11 Responses to “Todos nos llamamos Alì”

  1. Fassbinder quiso ser la conciencia crìtica de la Alemania del «milagro econòmico». No lo logrò pero nos ha dejado un importante legado cultural.

  2. Fassbinder ha sido unos de los intelectuales màs destacados de la Alemania de postguerra.

  3. Me encanta esta pelìcula. Fassbinder se muestra muy humano con los personajes. Lo que no me gusta es un estilo escesivamente teatral.

  4. Lo excesicamente teatral puede ser positivo y negativo, en este caso, lo encuentro muy positivo

  5. Fassbinder no me gusta, es damasiado politicamente correcti. Asi lo veo, lo siento.
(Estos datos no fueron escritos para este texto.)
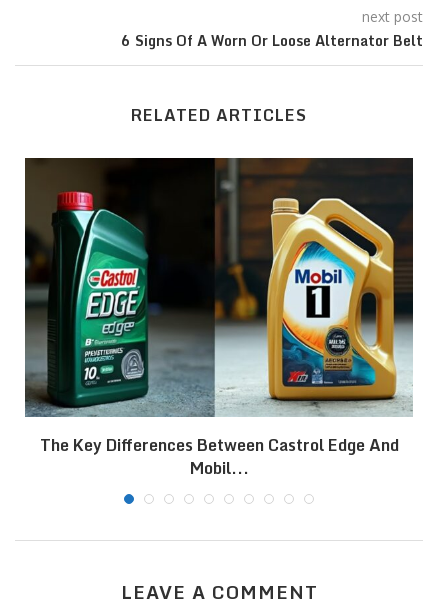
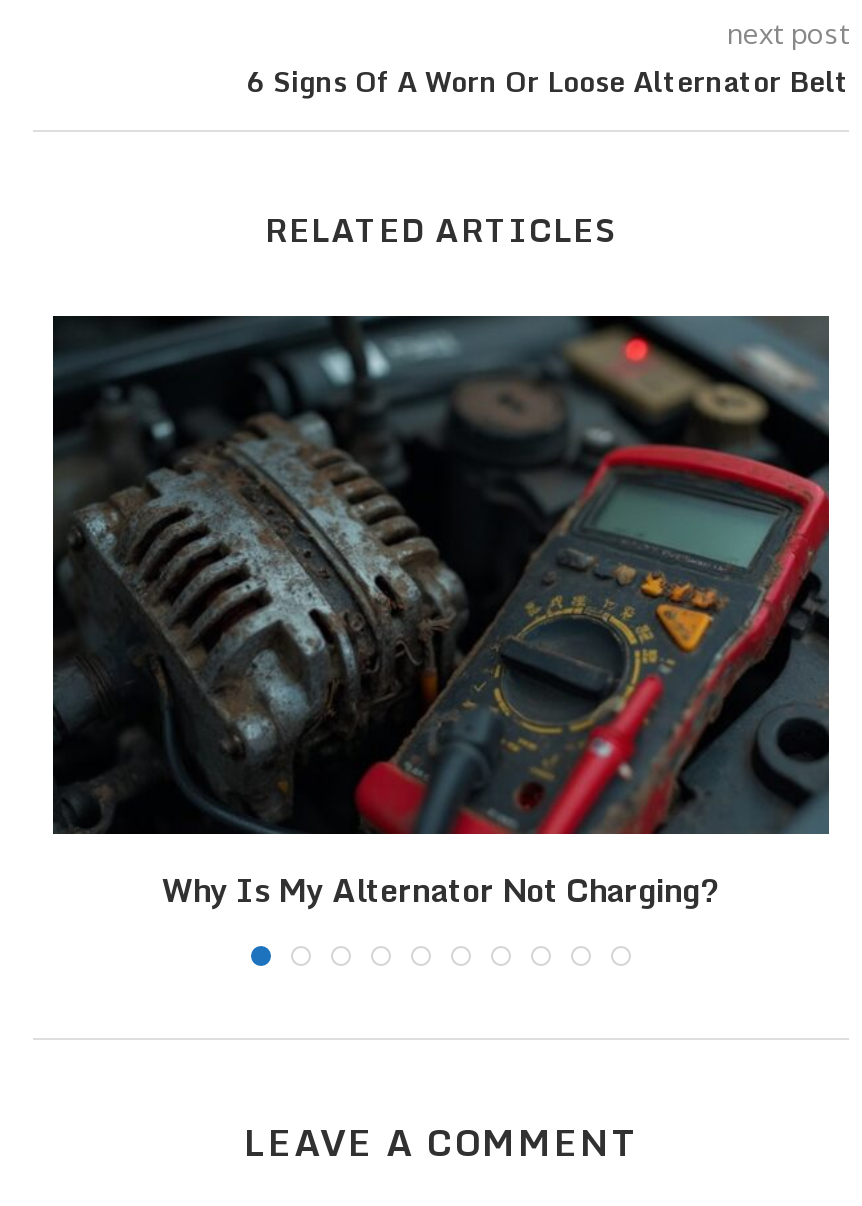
[25,158,413,481] [image] | The Key Differences Between Castrol Edge And | Mobil... -> [53,316,831,915] [image] | Why Is My Alternator Not Charging?

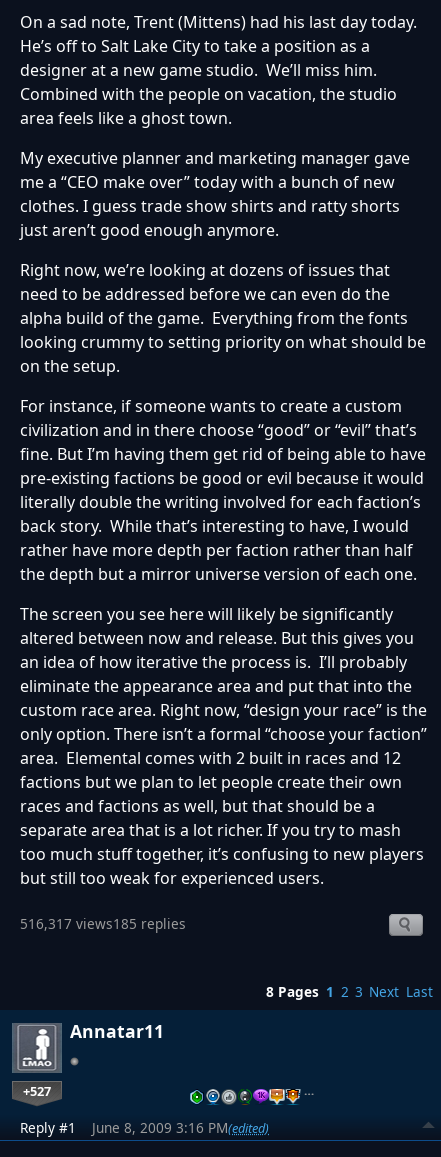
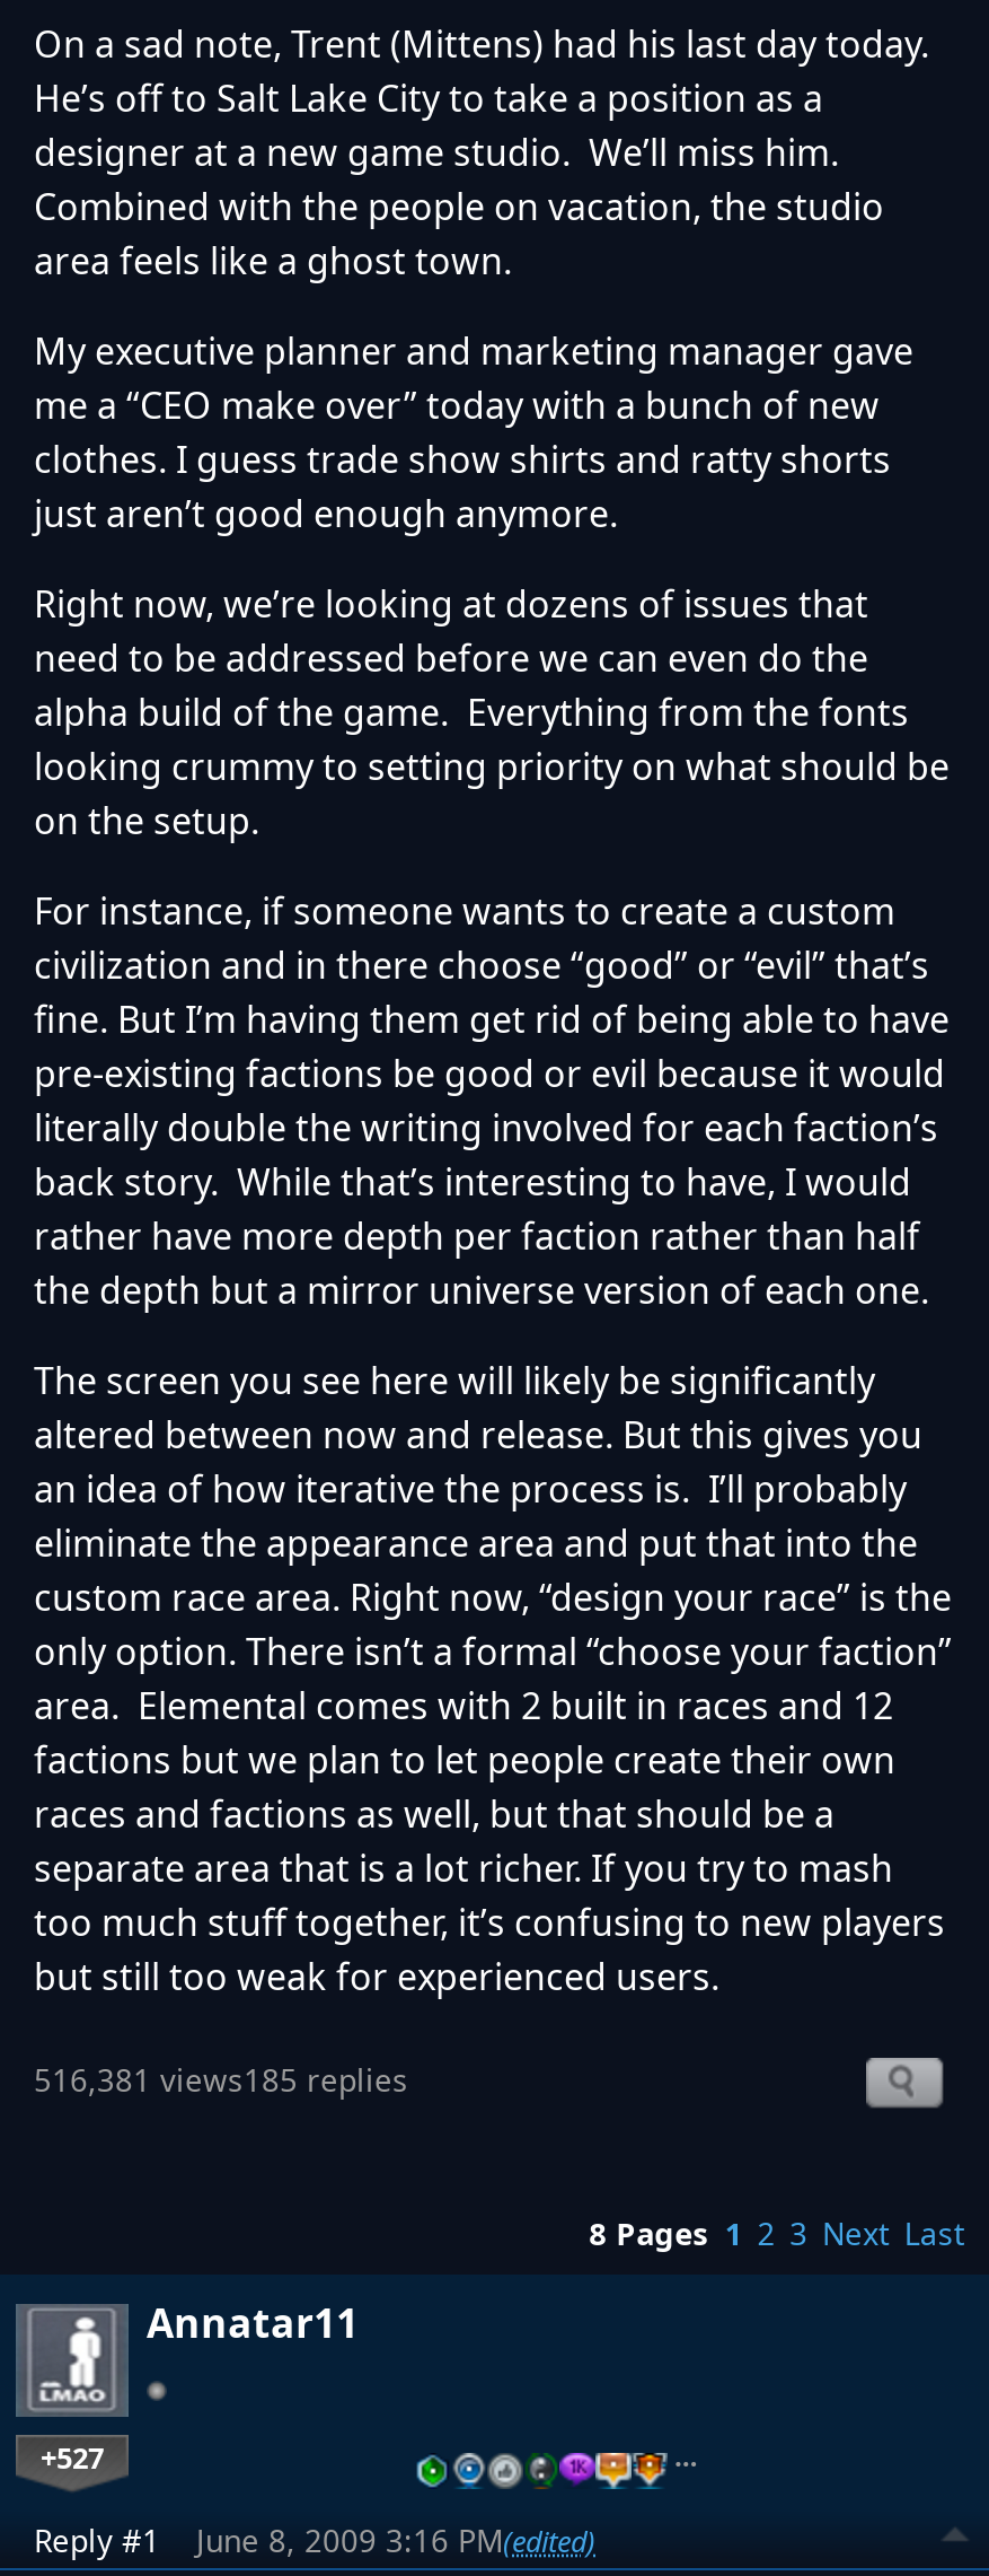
[20,914,186,933] 516,317 views185 replies -> [34,2058,408,2101] 516,381 views185 replies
  6. Como dijo el autor del blog, ahora en este momento, resulta muy manido el anti-racismo y la anti-xenofobia, pero a principios de los 70 resultaba una novedad al tener una importante carga crìtica.

  7. El anti-racismo nunca debe de estar pasado de moda. Siempre serà de espìritu critica, sea la època que sea.
    Asì lo veo yo.

  8. Desde mi punto de vista no es el mejor Fasssbinder, me gusta mucho màs «El Matrimonio de Maria Braun».

  9. Con todo, para o meu ver, a mellor pelìcula de Fassbinder è sin dùbida «O Matrimonio de Maria Braun».
    Doùche à razòn, Gothan.

  10. Es muy emotivo Fassbinder.

  11. Fassbinder en estado puro; con ello se puede expresar muchas cosas.